◆ TASK GOAL ◆
Your answer should hold exactly the lines below from the line with "none -> <span>a)" through the line with "none -> <span>Stating", both included, and no pictures at all.

◆ ENTRIES PROVIDED ◆
=== Begin Enclosure ===

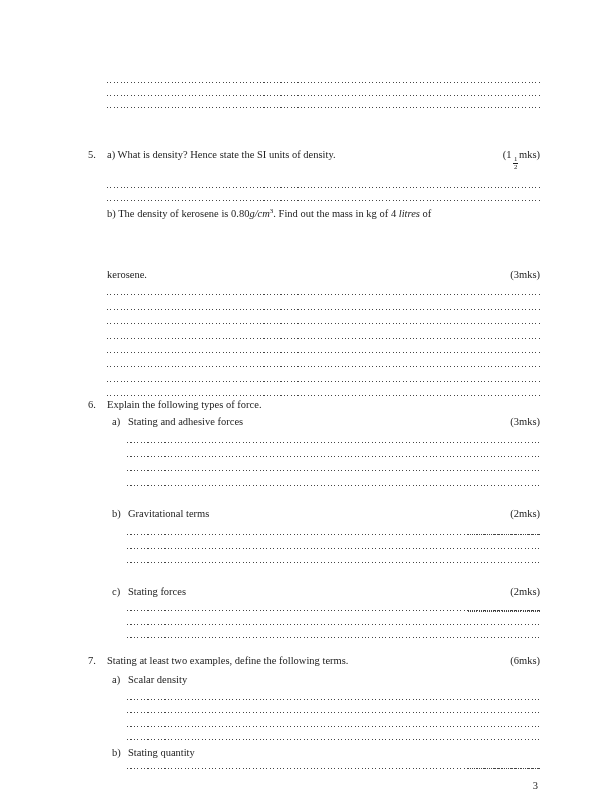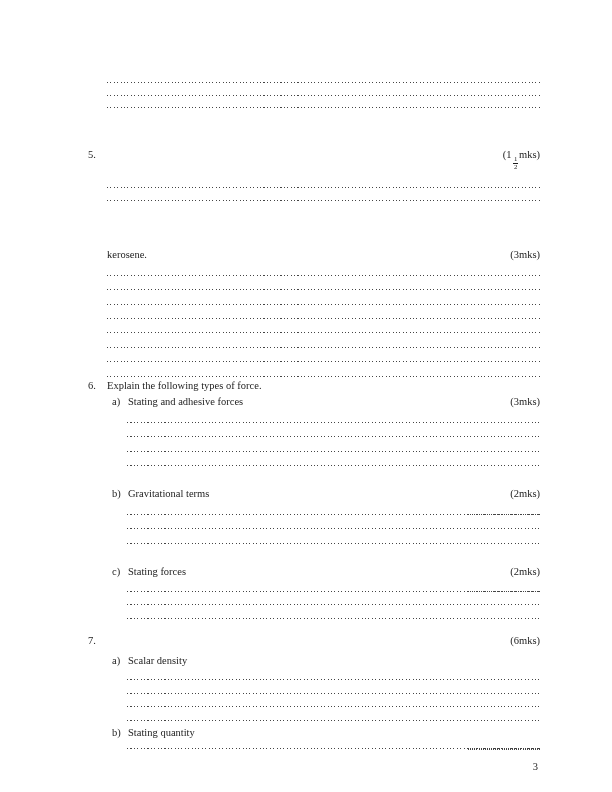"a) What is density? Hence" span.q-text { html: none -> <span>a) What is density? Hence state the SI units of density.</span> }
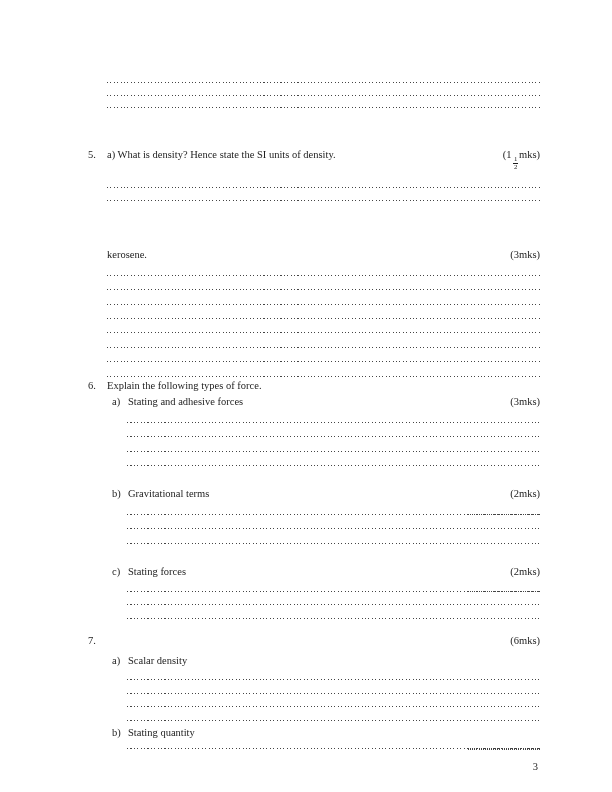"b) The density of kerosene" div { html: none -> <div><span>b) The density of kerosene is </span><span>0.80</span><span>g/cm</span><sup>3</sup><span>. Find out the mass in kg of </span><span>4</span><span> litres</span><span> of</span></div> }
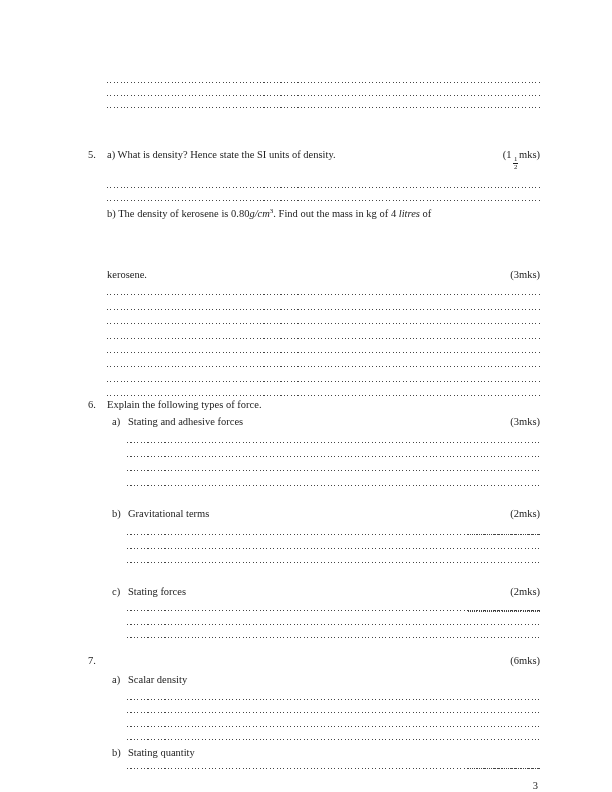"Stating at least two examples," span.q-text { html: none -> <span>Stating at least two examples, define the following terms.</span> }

=== End Enclosure ===
=== Begin Enclosure ===

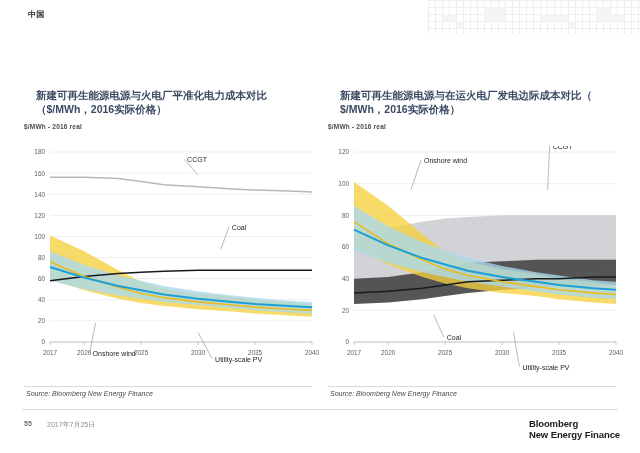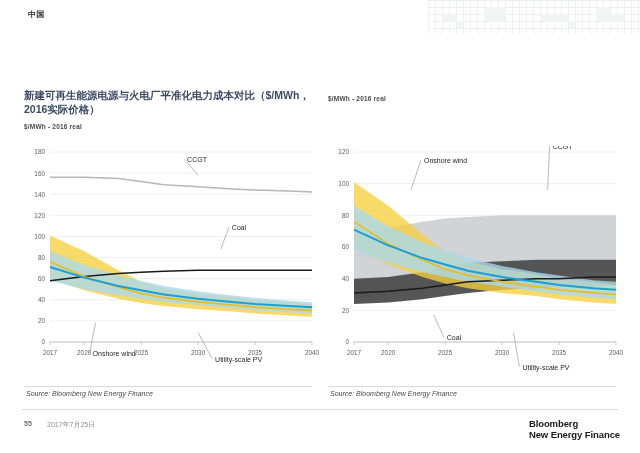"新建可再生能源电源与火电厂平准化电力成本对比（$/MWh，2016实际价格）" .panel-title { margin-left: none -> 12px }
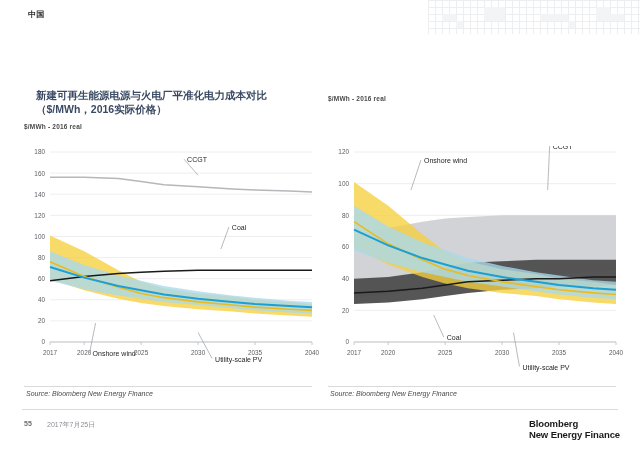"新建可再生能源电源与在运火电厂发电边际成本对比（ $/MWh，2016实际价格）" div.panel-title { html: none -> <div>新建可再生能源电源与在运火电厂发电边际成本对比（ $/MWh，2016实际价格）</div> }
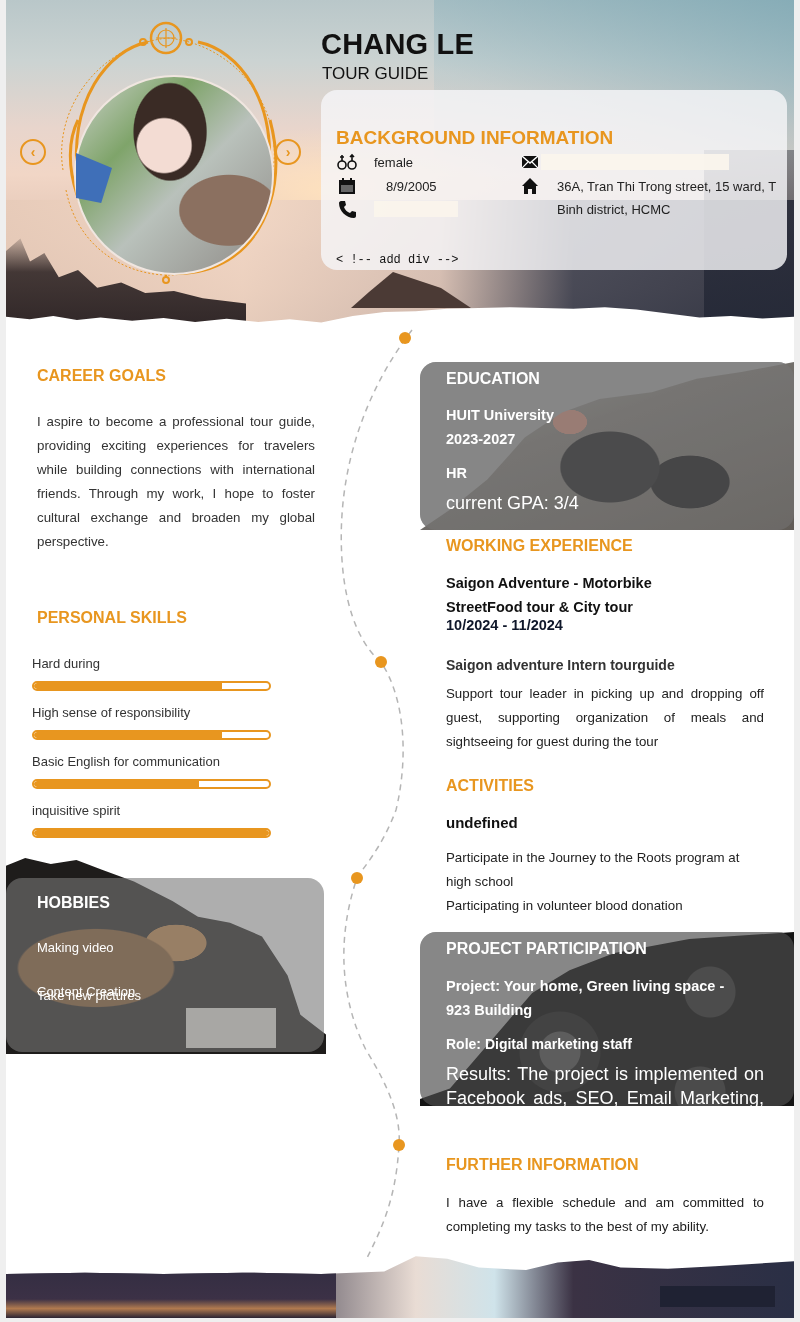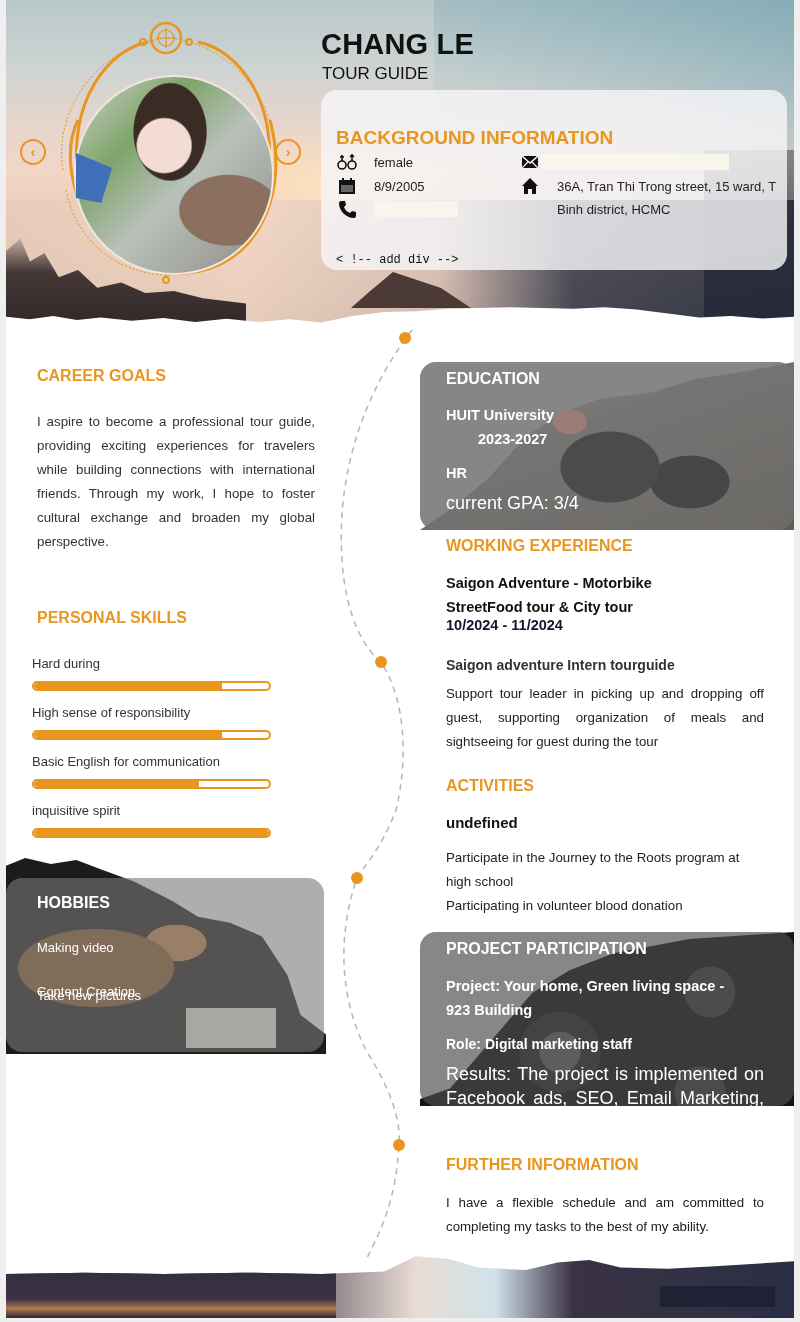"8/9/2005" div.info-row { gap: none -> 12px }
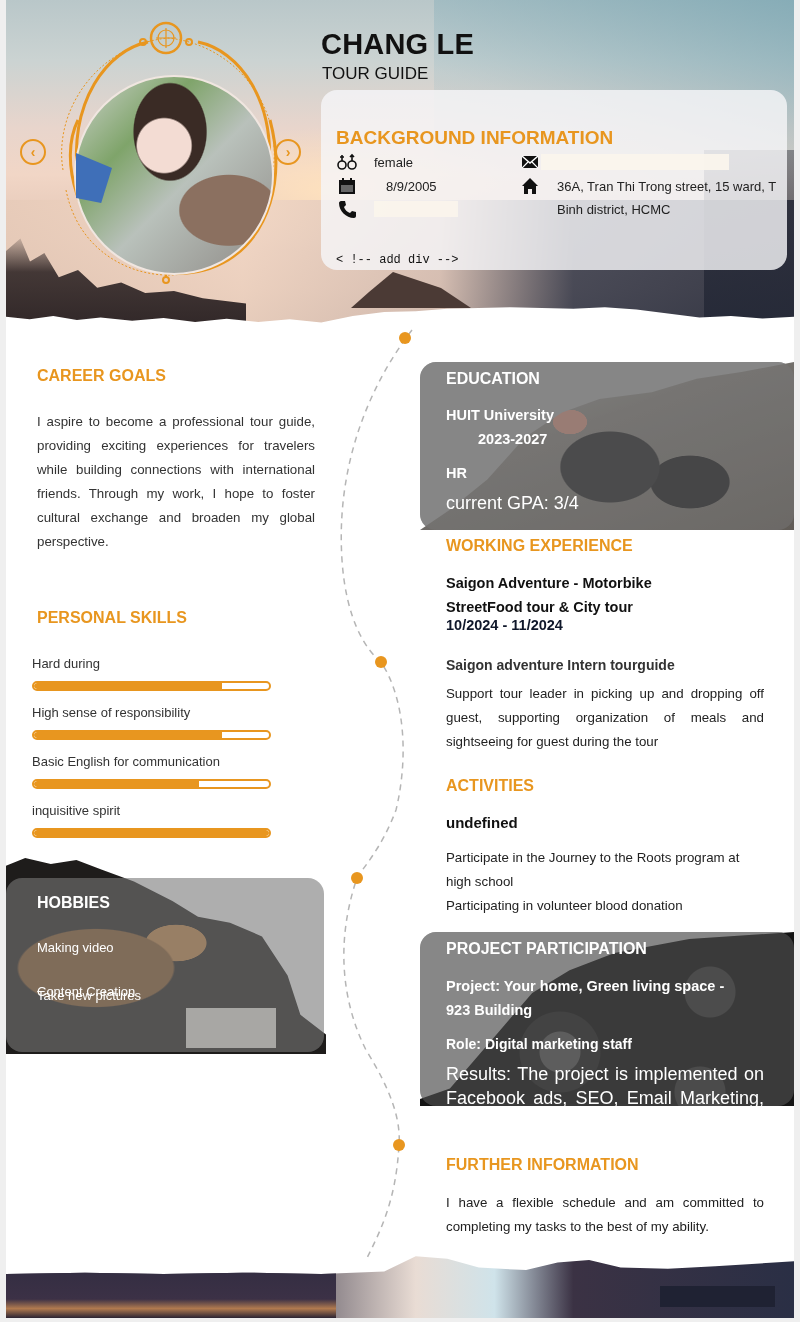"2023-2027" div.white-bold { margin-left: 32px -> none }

=== End Enclosure ===
=== Begin Enclosure ===

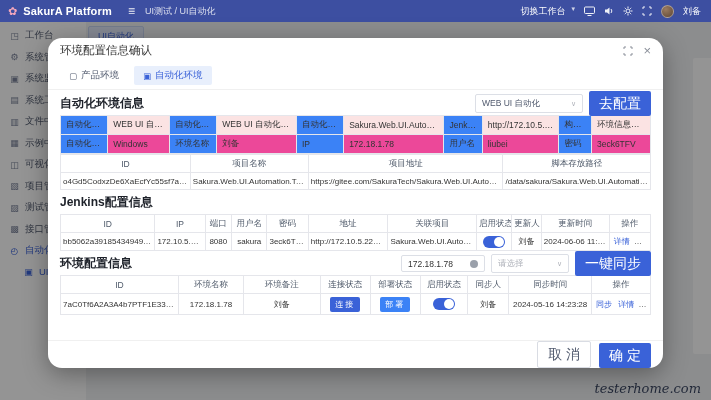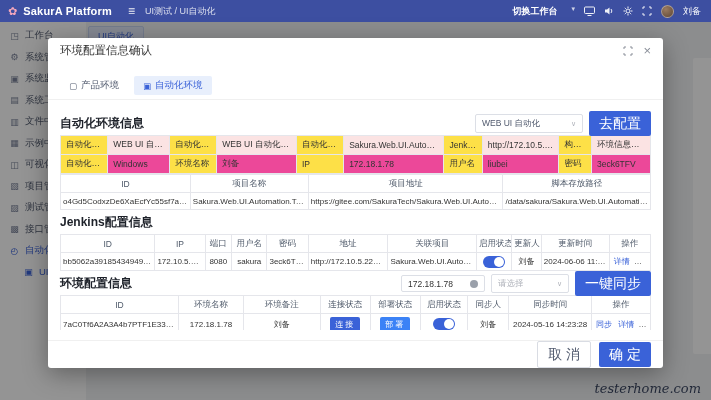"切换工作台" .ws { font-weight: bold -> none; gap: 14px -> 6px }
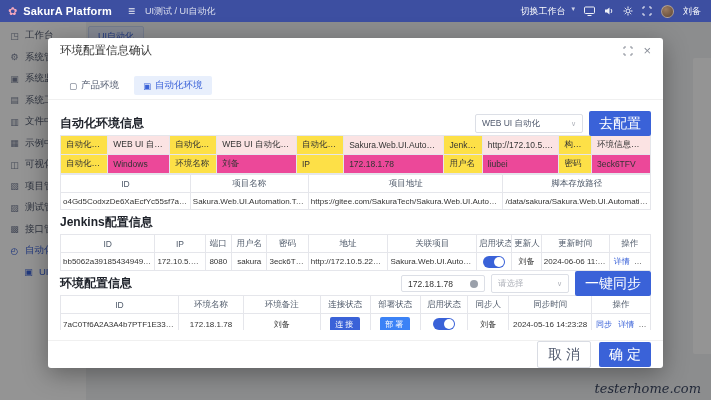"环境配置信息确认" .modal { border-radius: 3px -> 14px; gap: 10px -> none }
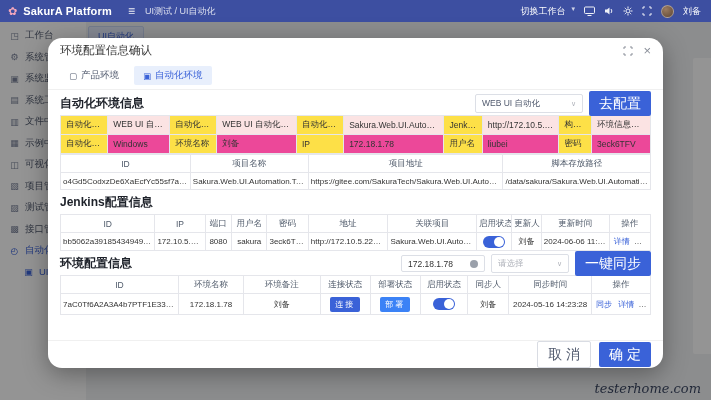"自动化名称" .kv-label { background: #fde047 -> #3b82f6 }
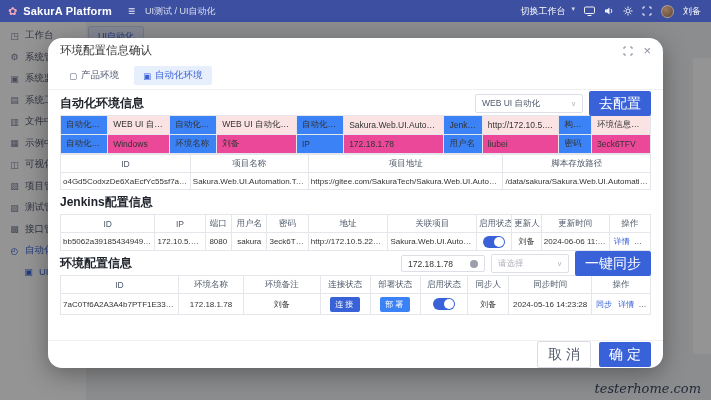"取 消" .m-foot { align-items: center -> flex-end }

=== End Enclosure ===

◆ ANSWER SPACE ◆
"a) What is density? Hence" span.q-text { html: none -> <span>a) What is density? Hence state the SI units of density.</span> }
"b) The density of kerosene" div { html: none -> <div><span>b) The density of kerosene is </span><span>0.80</span><span>g/cm</span><sup>3</sup><span>. Find out the mass in kg of </span><span>4</span><span> litres</span><span> of</span></div> }
"Stating at least two examples," span.q-text { html: none -> <span>Stating at least two examples, define the following terms.</span> }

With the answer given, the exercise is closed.